Sick but Not Sick - Hooke
http://www.nybooks.com/articles/2017/02/09/sick-but-not-sick/
======
cesarbs
_That listening is no longer valued in today’s medicine. The patient’s
“history” was once the centerpiece of his medical record, his story written in
narrative form. With current electronic templates, information is fragmented
into chunks designed to meet so-called quality metrics and maximize revenue
from insurers. The patient’s story has been reduced to telegraphed key words
that trigger prefigured algorithms, which generate pop-ups on the computer
screen for further testing or generic therapies._

This finally explains why I find medical care in the US so different than what
I had in my birth country (Brazil).

My US experience so far (multiple times): go to the doctor and have 15-20
minutes tops to talk to them (and most of that time is taken by a nurse and
then waiting), describe symptoms and general observations I've made about them
(I listen a lot to my body).

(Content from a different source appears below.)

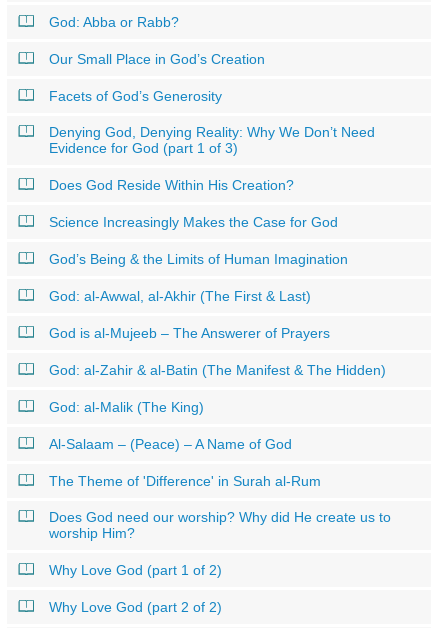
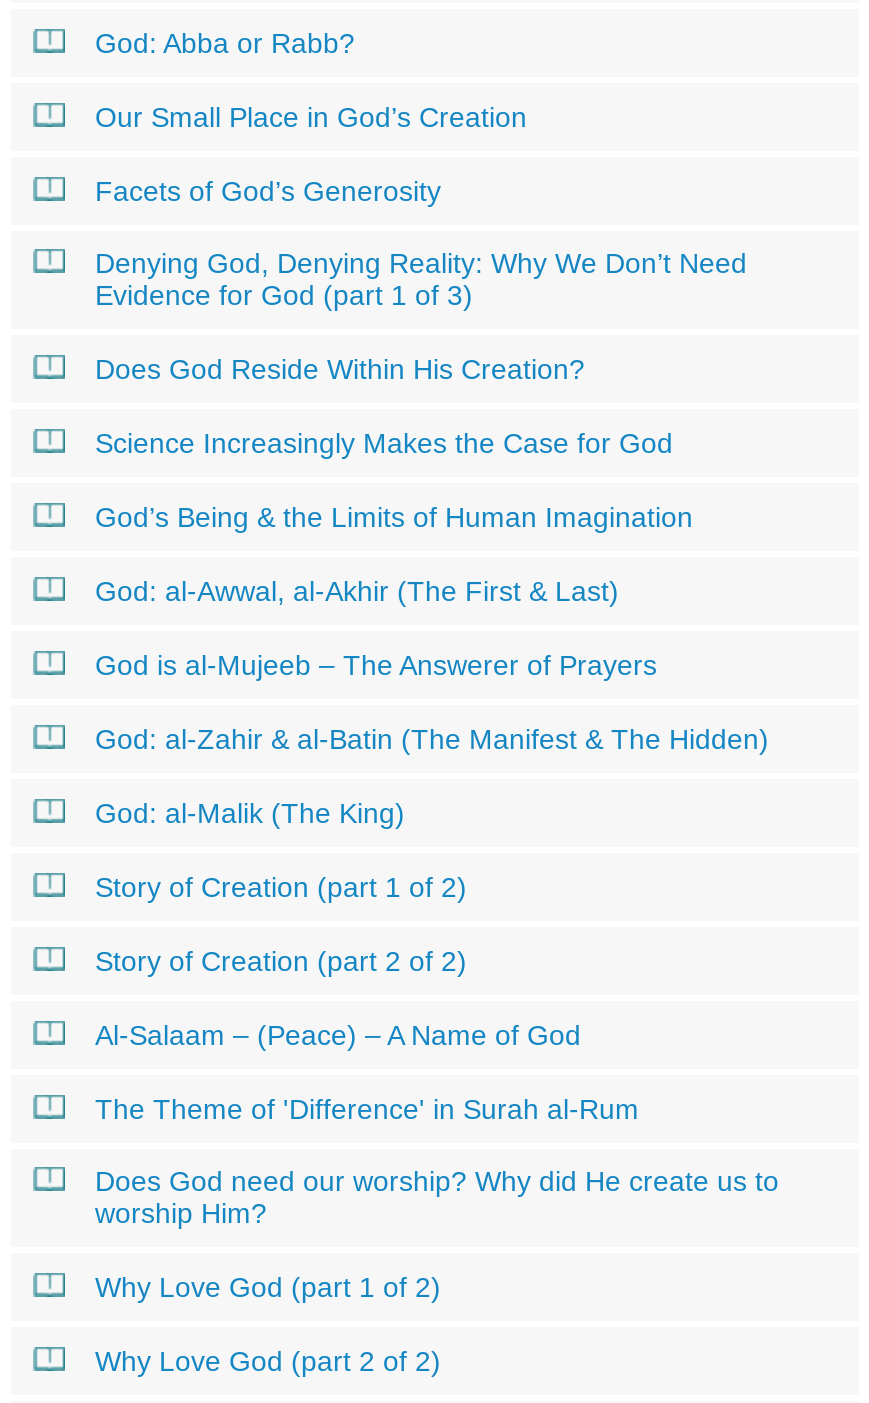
+ Story of Creation (part 1 of 2)
+ Story of Creation (part 2 of 2)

With almost no discussion or explanation, I'm
quickly diagnosed with something that almost always sounds bogus to me and I'm
prescribed some medicine with no explanation of what it does.

Back in Brazil: go to the doctor and have 30-45 minutes booked. No nurse.
Explain symptoms. Doctor asks further questions. I answer and offer general
observations. Doctor writes down everything. Doctor appears to _think_ about
it. Doctor offers a few possible explanations as to what is going on and what
is the course of action from then on. Asks what I think about it. If I'm
prescribed something, I receive a full explanation of what the medicine does,
and if I'm OK with taking it.

Another major difference I've observed is that doctors in the US tend to
attempt to treat things starting from the least concerning ailment. I guess
that's why there are so many stories of cancer patients going to doctor after
doctor who treat them for minor things, only for a cancer diagnostic to be
made when the disease has progressed a lot further. Back in Brazil, the
doctors I went to would usually go a completely different route: "it's
probably <insert minor/treatable problem here>", but let's rule out the
sinister stuff first [like cancer]."

I love 99% of my life in America when compared to Brazil, and have no plans to
go back. But going to the doctor here is definitely a subpar experience
compared to what I had there.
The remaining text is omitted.